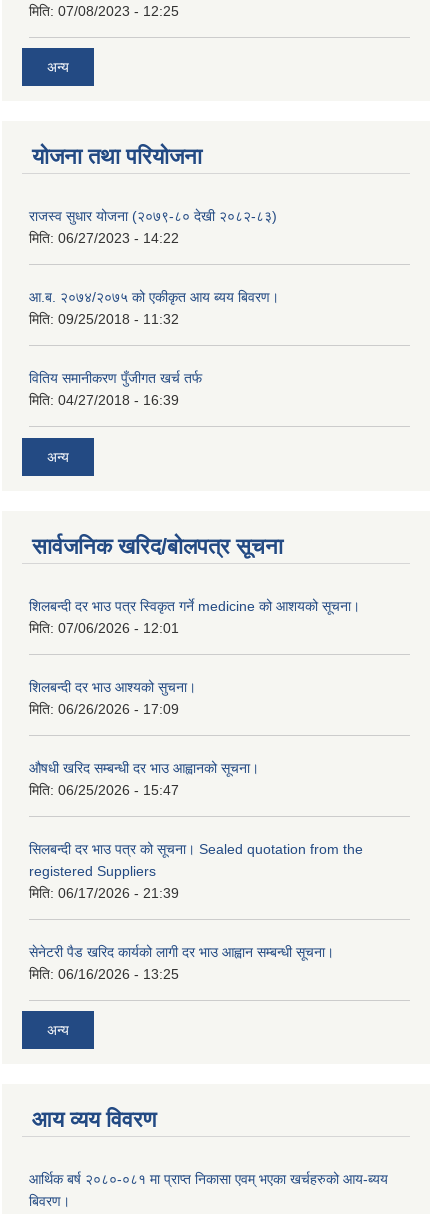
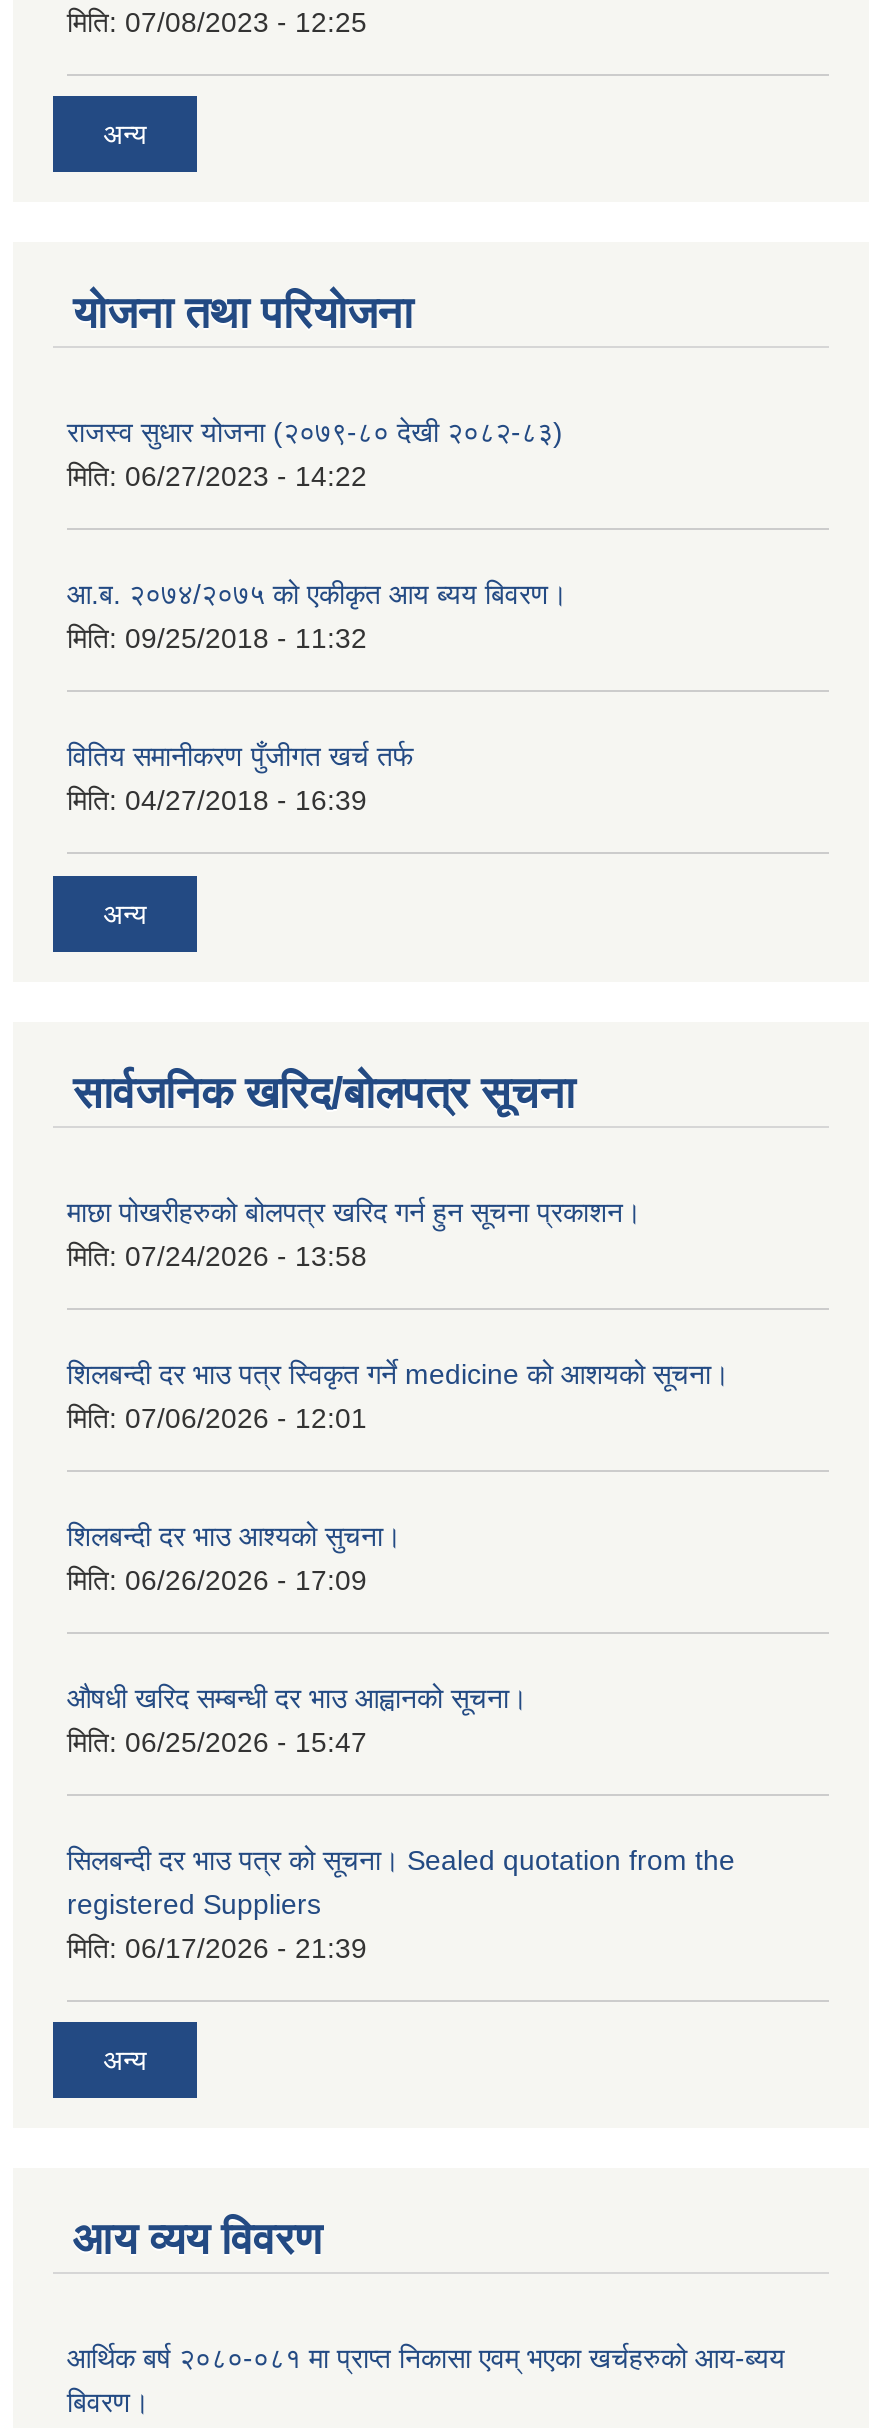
+ माछा पोखरीहरुको बोलपत्र खरिद गर्न हुन सूचना प्रकाशन।
+ मिति: 07/24/2026 - 13:58

moved down: शिलबन्दी दर भाउ पत्र स्विकृत गर्ने medicine को आशयको सूचना। | मिति: 07/06/2026 - 12:01 | शिलबन्दी दर भाउ आश्यको सुचना। | ... | registered Suppliers | मिति: 06/17/2026 - 21:39

- सेनेटरी पैड खरिद कार्यको लागी दर भाउ आह्वान सम्बन्धी सूचना।
- मिति: 06/16/2026 - 13:25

────

» Your assignment
Only the text of the listing above should be copied, exactly and with pictures left out.

» Exercise response
+ माछा पोखरीहरुको बोलपत्र खरिद गर्न हुन सूचना प्रकाशन।
+ मिति: 07/24/2026 - 13:58

moved down: शिलबन्दी दर भाउ पत्र स्विकृत गर्ने medicine को आशयको सूचना। | मिति: 07/06/2026 - 12:01 | शिलबन्दी दर भाउ आश्यको सुचना। | ... | registered Suppliers | मिति: 06/17/2026 - 21:39

- सेनेटरी पैड खरिद कार्यको लागी दर भाउ आह्वान सम्बन्धी सूचना।
- मिति: 06/16/2026 - 13:25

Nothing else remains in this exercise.